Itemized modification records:
= = =

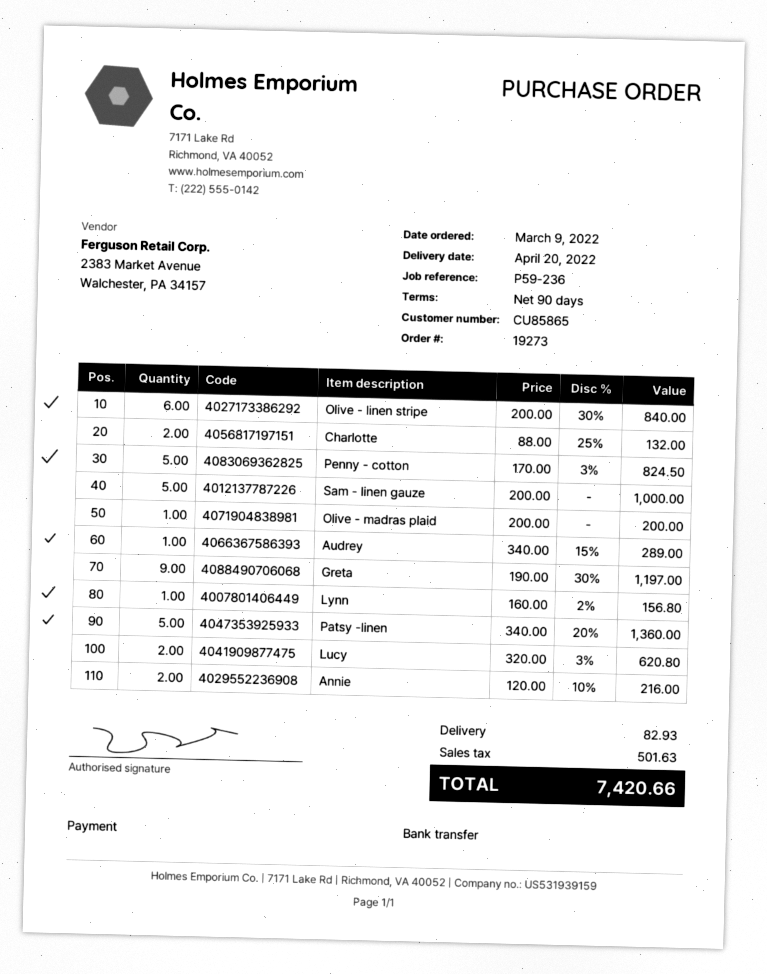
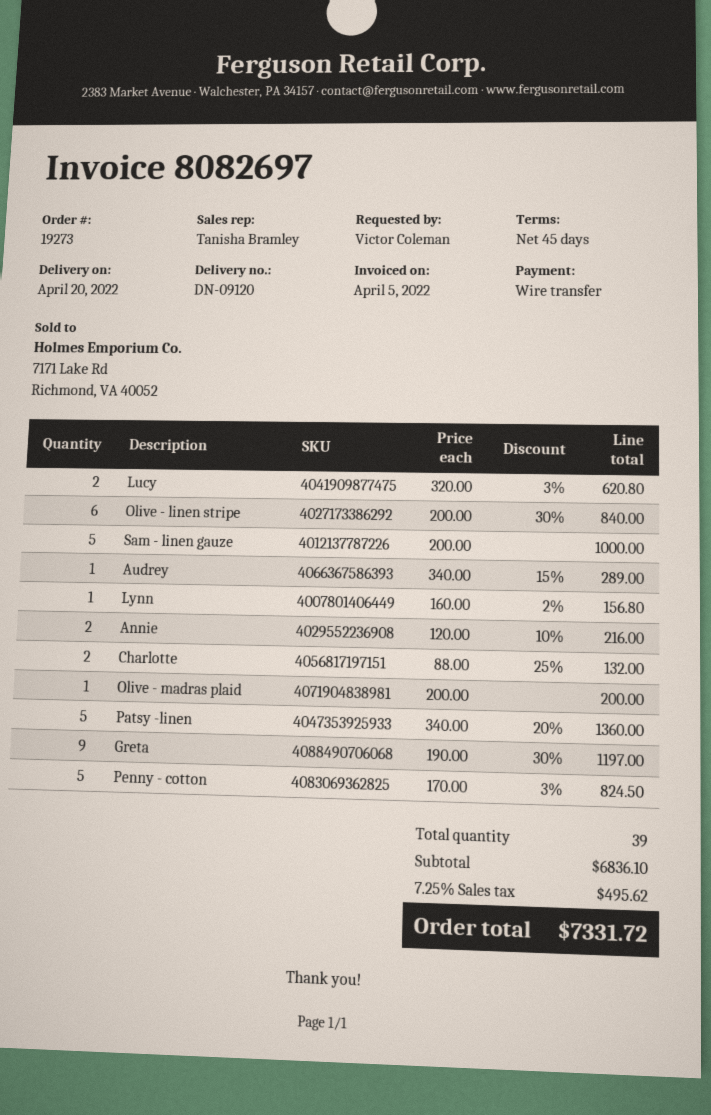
payment terms: 90 days -> 45 days
shipping: 82.93 -> none
tax: 501.63 -> 495.62
total: 7420.66 -> 7331.72

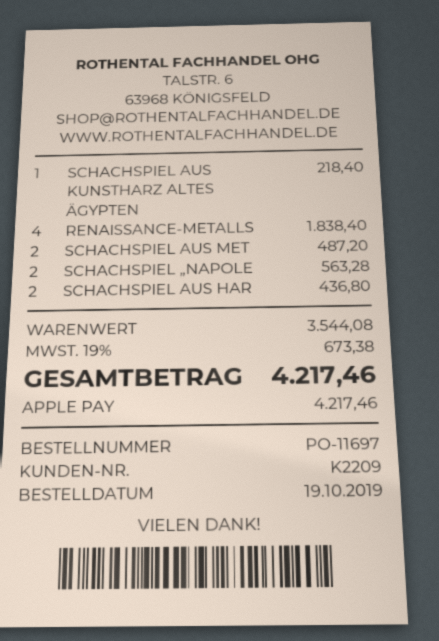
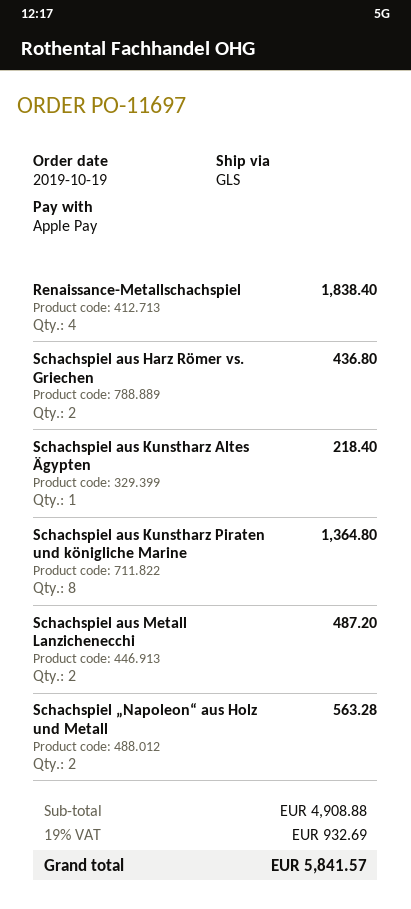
Schachspiel aus Kunstharz Piraten und königliche Marine: none -> 8 for 1364.80
subtotal: 3544.08 -> 4908.88
tax: 19% = 673.38 -> 19% = 932.69
total: 4217.46 -> 5841.57

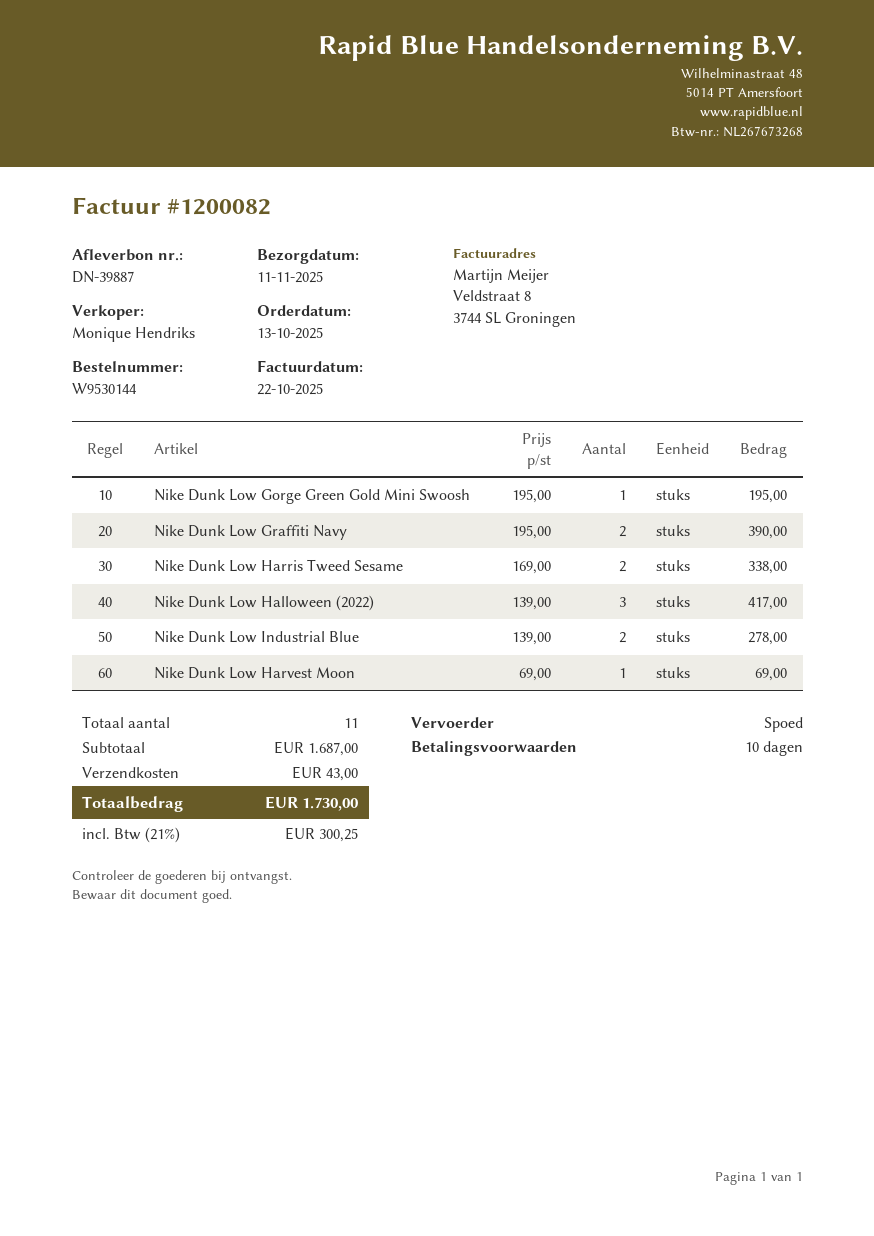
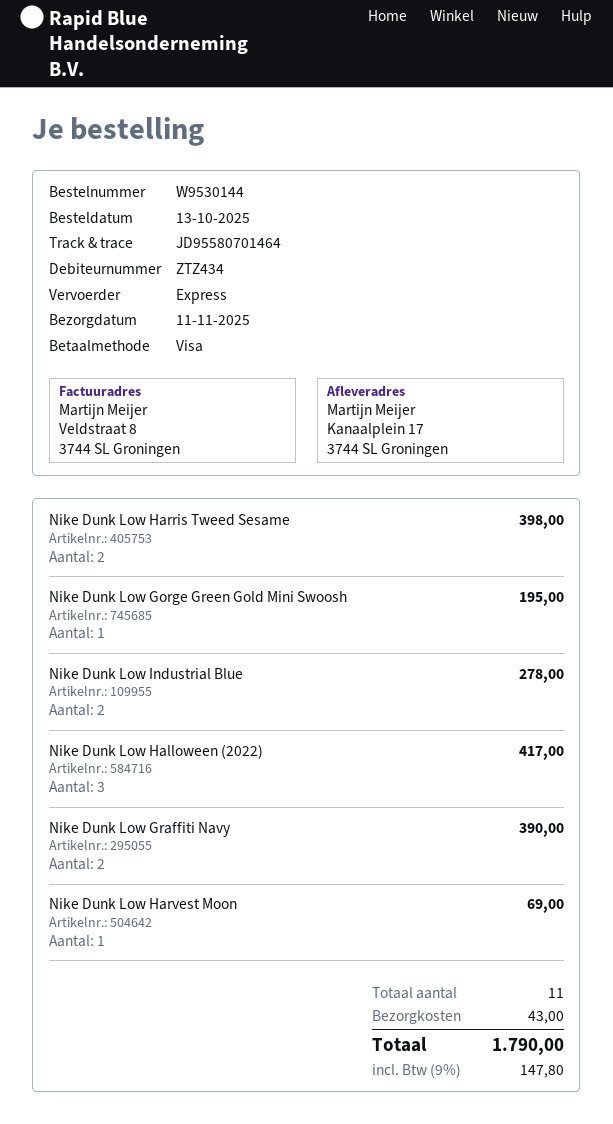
Nike Dunk Low Harris Tweed Sesame: 2 for 338.00 -> 2 for 398.00
tax: 21% = 300.25 -> 9% = 147.80
total: 1730.00 -> 1790.00

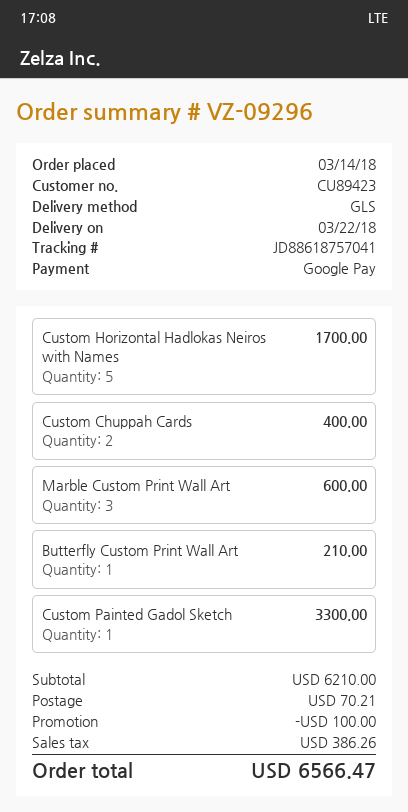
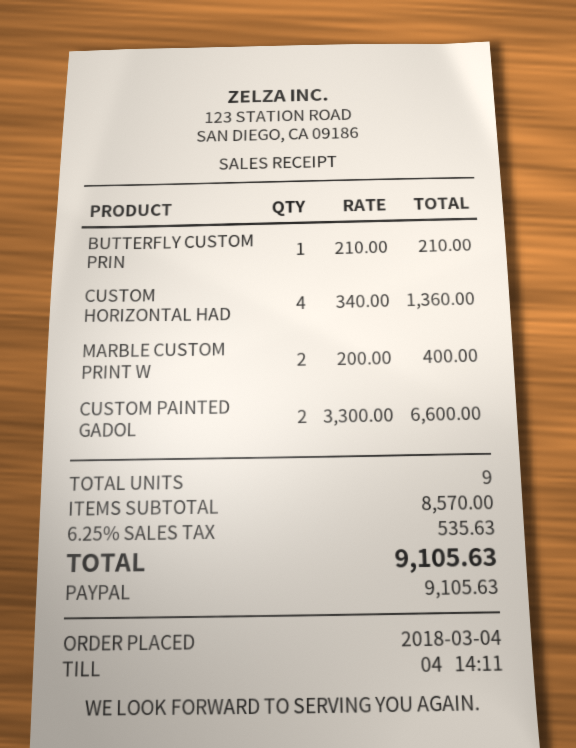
order date: 2018-03-14 -> 2018-03-04
payment method: Google Pay -> PayPal
Custom Horizontal Hadlokas Neiros with Names: 5 for 1700.00 -> 4 for 1360.00
Custom Chuppah Cards: 2 for 400.00 -> none
Marble Custom Print Wall Art: 3 for 600.00 -> 2 for 400.00
Custom Painted Gadol Sketch: 1 for 3300.00 -> 2 for 6600.00
subtotal: 6210.00 -> 8570.00
discount: 100.00 -> none
shipping: 70.21 -> none
tax: 386.26 -> 535.63
total: 6566.47 -> 9105.63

= = =

All lines in the data that contain the word "subtotal" should be copied.

subtotal: 3544.08 -> 4908.88
subtotal: 6210.00 -> 8570.00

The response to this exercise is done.